(Code change snippets)

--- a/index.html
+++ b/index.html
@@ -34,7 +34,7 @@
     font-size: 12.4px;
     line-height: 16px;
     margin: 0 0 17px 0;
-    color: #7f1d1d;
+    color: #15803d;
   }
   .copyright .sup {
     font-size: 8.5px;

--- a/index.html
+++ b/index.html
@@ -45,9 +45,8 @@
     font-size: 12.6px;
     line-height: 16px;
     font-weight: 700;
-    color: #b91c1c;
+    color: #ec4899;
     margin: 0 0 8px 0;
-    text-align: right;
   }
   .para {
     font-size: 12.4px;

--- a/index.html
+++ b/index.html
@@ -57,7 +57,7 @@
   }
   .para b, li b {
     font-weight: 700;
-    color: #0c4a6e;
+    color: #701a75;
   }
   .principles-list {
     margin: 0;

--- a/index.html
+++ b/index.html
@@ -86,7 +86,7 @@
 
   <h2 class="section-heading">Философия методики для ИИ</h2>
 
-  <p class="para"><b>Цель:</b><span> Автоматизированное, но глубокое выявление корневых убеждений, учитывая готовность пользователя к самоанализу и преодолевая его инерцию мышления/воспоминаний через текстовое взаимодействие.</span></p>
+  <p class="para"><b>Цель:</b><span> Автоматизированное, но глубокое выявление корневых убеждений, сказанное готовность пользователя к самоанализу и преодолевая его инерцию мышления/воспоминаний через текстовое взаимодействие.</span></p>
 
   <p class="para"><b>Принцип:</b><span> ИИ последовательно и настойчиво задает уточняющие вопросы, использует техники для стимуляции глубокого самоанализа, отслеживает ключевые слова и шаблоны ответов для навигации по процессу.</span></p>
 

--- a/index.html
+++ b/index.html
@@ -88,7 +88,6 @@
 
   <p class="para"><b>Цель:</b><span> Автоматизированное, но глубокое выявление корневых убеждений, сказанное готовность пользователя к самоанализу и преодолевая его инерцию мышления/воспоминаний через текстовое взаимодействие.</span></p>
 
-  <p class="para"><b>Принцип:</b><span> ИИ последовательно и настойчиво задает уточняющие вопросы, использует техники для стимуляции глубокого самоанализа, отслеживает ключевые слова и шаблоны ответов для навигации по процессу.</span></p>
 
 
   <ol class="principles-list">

Exercise prompt:
To complete this exercise, set down every line above exactly once more.

Reply to the exercise:
--- a/index.html
+++ b/index.html
@@ -34,7 +34,7 @@
     font-size: 12.4px;
     line-height: 16px;
     margin: 0 0 17px 0;
-    color: #7f1d1d;
+    color: #15803d;
   }
   .copyright .sup {
     font-size: 8.5px;

--- a/index.html
+++ b/index.html
@@ -45,9 +45,8 @@
     font-size: 12.6px;
     line-height: 16px;
     font-weight: 700;
-    color: #b91c1c;
+    color: #ec4899;
     margin: 0 0 8px 0;
-    text-align: right;
   }
   .para {
     font-size: 12.4px;

--- a/index.html
+++ b/index.html
@@ -57,7 +57,7 @@
   }
   .para b, li b {
     font-weight: 700;
-    color: #0c4a6e;
+    color: #701a75;
   }
   .principles-list {
     margin: 0;

--- a/index.html
+++ b/index.html
@@ -86,7 +86,7 @@
 
   <h2 class="section-heading">Философия методики для ИИ</h2>
 
-  <p class="para"><b>Цель:</b><span> Автоматизированное, но глубокое выявление корневых убеждений, учитывая готовность пользователя к самоанализу и преодолевая его инерцию мышления/воспоминаний через текстовое взаимодействие.</span></p>
+  <p class="para"><b>Цель:</b><span> Автоматизированное, но глубокое выявление корневых убеждений, сказанное готовность пользователя к самоанализу и преодолевая его инерцию мышления/воспоминаний через текстовое взаимодействие.</span></p>
 
   <p class="para"><b>Принцип:</b><span> ИИ последовательно и настойчиво задает уточняющие вопросы, использует техники для стимуляции глубокого самоанализа, отслеживает ключевые слова и шаблоны ответов для навигации по процессу.</span></p>
 

--- a/index.html
+++ b/index.html
@@ -88,7 +88,6 @@
 
   <p class="para"><b>Цель:</b><span> Автоматизированное, но глубокое выявление корневых убеждений, сказанное готовность пользователя к самоанализу и преодолевая его инерцию мышления/воспоминаний через текстовое взаимодействие.</span></p>
 
-  <p class="para"><b>Принцип:</b><span> ИИ последовательно и настойчиво задает уточняющие вопросы, использует техники для стимуляции глубокого самоанализа, отслеживает ключевые слова и шаблоны ответов для навигации по процессу.</span></p>
 
 
   <ol class="principles-list">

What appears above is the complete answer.